Karl Westphal’s public stance on contrary sexual feeling as a medical condition, along with the beliefs of other sexologists of his era, stimulated a trend away from the criminalization and one toward the medicalization of the condition that first came to be called sexual inversion and, then, homosexuality. This shift from the legal-moral model to the medical-scientific model is significant, though not surprising in the social context of the late nineteenth century. Westphal’s efforts to diagnose and classify new mental disorders fit with the progressive movement toward the professionalization of psychiatry, a field of medicine based on scientific inquiry into “illnesses of the nerves and brain.”

This medical approach also had its downside, however, as it set in motion a period of more than one hundred years during which homosexuality was viewed as pathological and therefore medically treatable. Aversion therapy by shock treatment was one such method developed to “help” inverts change their behaviors; the first recorded aversion therapy treatment for homosexuality was reported in 1935. In 1952, the American Psychiatric Association (APA) included homosexuality as a “sociopathic personality disturbance” in its first official list of mental disorders, but then recategorized the diagnosis as a “sexual deviation” in 1968. In 1973, the APA officially stated that homosexuality did not meet the criteria for being a psychiatric disorder. Twenty years later, in 1993, the World Health Organization withdrew “homosexuality” from its list of diseases, and the American Medical Association made it clear that it opposed medical treatments thought to “cure” lesbians and gays.

Bibliography

Bayer, Ronald. Homosexuality and American Psychiatry: The Politics of Diagnosis. 1981. Reprint. Princeton, N.J.: Princeton University Press, 1987.

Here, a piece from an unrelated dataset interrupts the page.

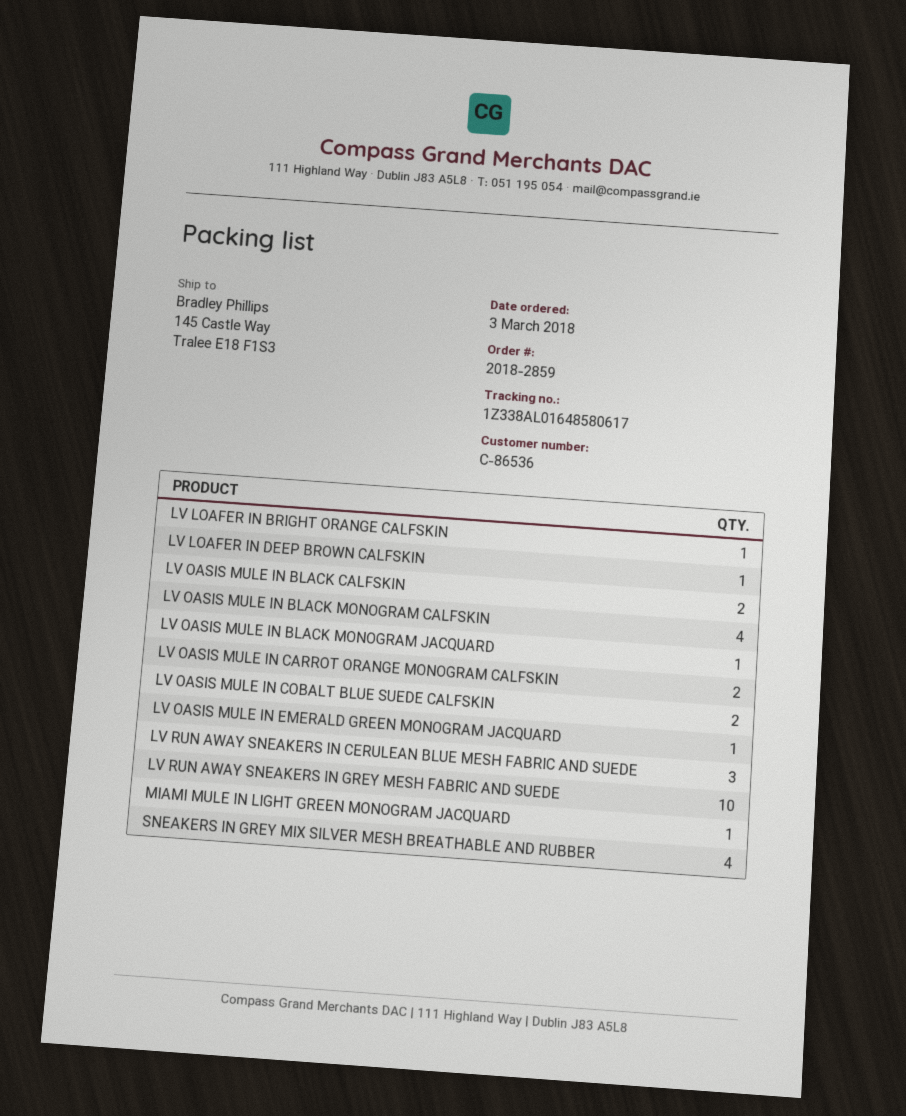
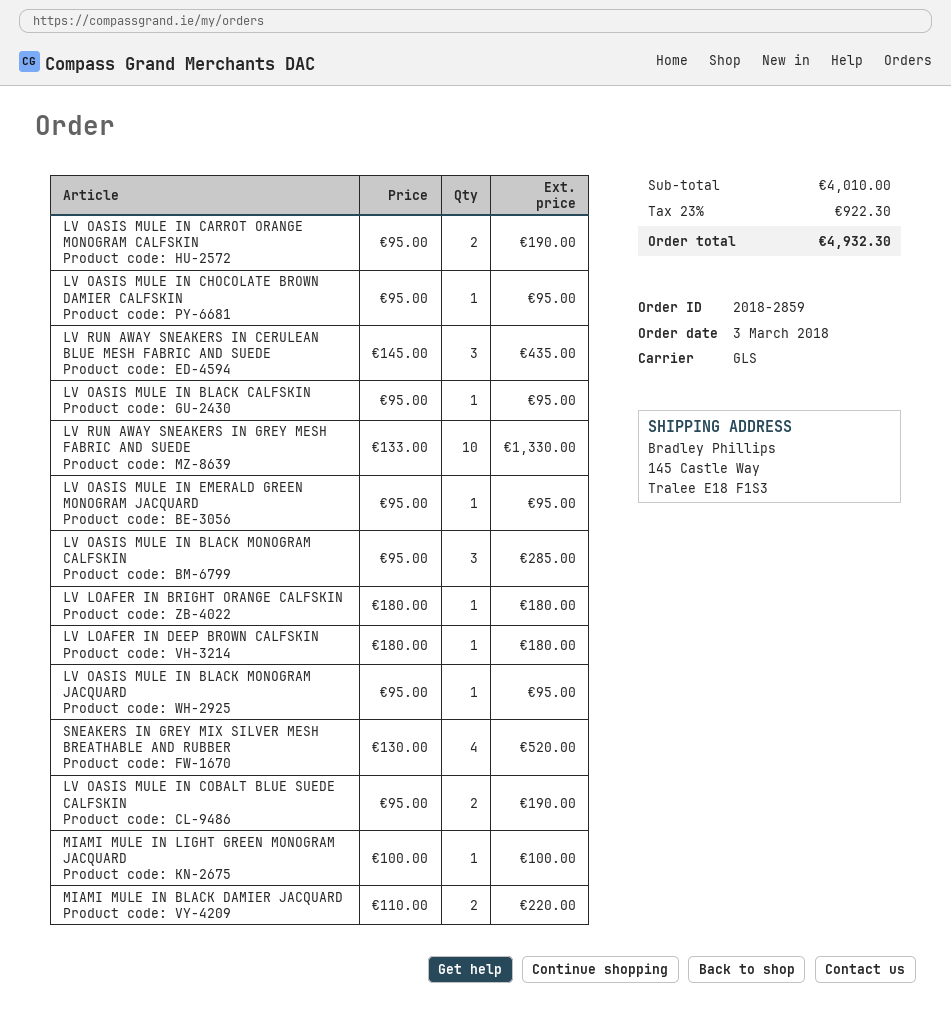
LV OASIS MULE IN BLACK CALFSKIN: 2 -> 1
LV OASIS MULE IN BLACK MONOGRAM CALFSKIN: 4 -> 3
LV OASIS MULE IN CHOCOLATE BROWN DAMIER CALFSKIN: none -> 1
MIAMI MULE IN BLACK DAMIER JACQUARD: none -> 2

Bland, Lucy, and Laura Doan, eds. Sexology in Culture: Labelling Bodies and Desires. Chicago: University of Chicago Press, 1998.

Bullough, Vern L. Science in the Bedroom: A History of Sex Research. New York: Basic Books, 1994.

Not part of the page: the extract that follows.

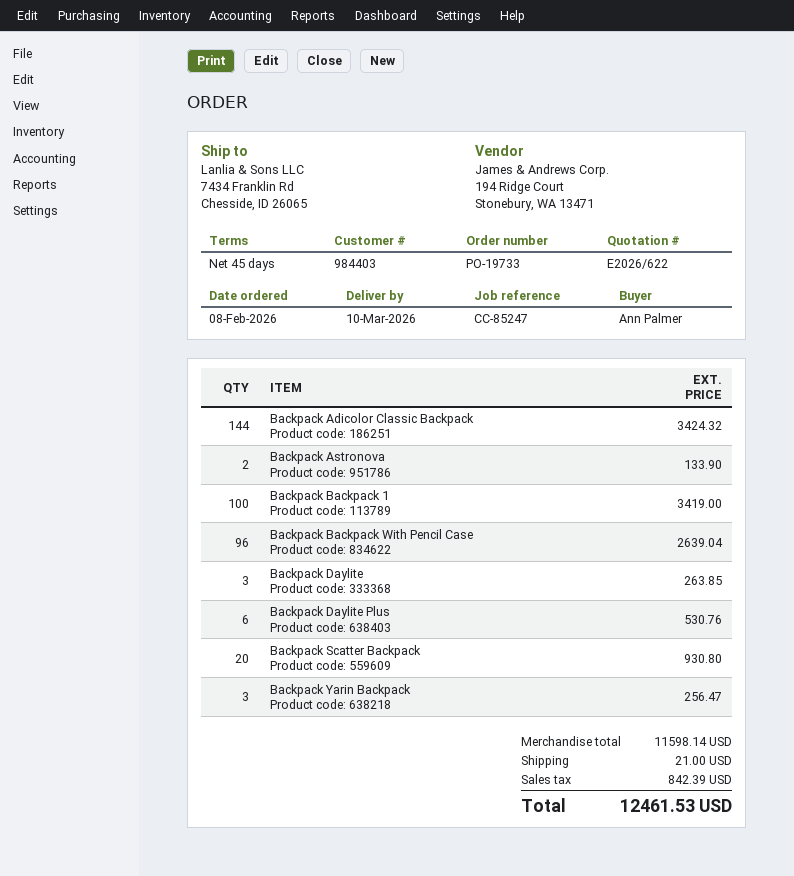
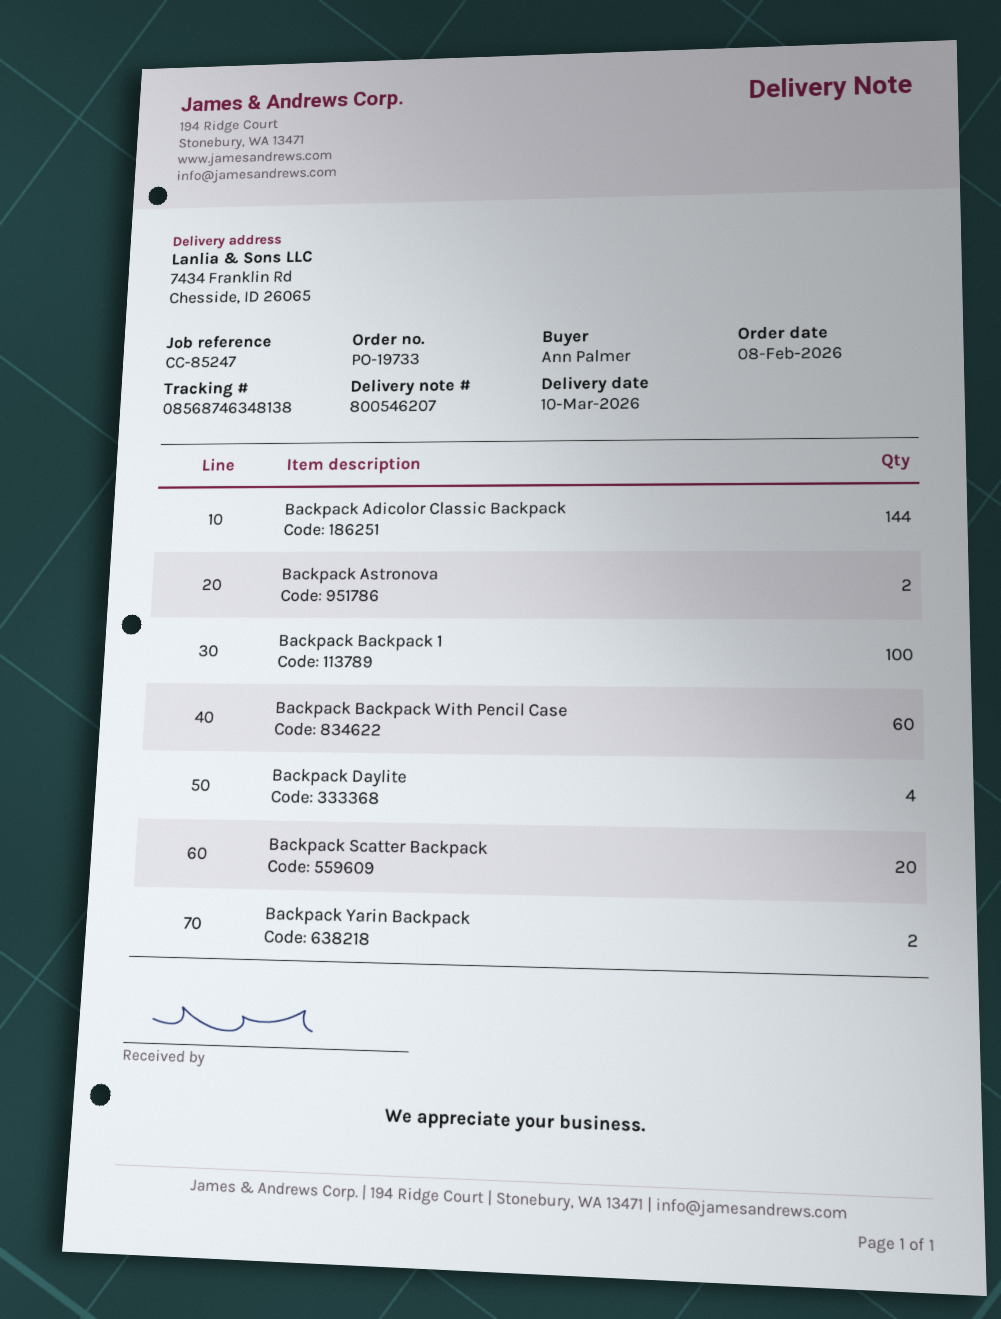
Backpack Backpack With Pencil Case: 96 -> 60
Backpack Daylite: 3 -> 4
Backpack Daylite Plus: 6 -> none
Backpack Yarin Backpack: 3 -> 2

Ellis, Havelock. Studies in the Psychology of Sex: Sexual Inversion. Seattle, Wash.: University Press of the Pacific, 2001.

Krafft-Ebing, Richard von. Psychopathia Sexualis: With Especial Reference to the Antipathic Sexual Instinct, a Medico-Forensic Study. Burbank, Calif.: Bloat, 1999.

Mondimore, Francis Mark. A Natural History of Homosexuality. Baltimore: Johns Hopkins University Press, 1996.

Rosario, Vernon A. Science and Homosexualities. New York: Routledge, 1996.

Terry, Jennifer. An American Obsession: Science, Medicine, and Homosexuality in Modern Society. Chicago: University of Chicago Press, 1999.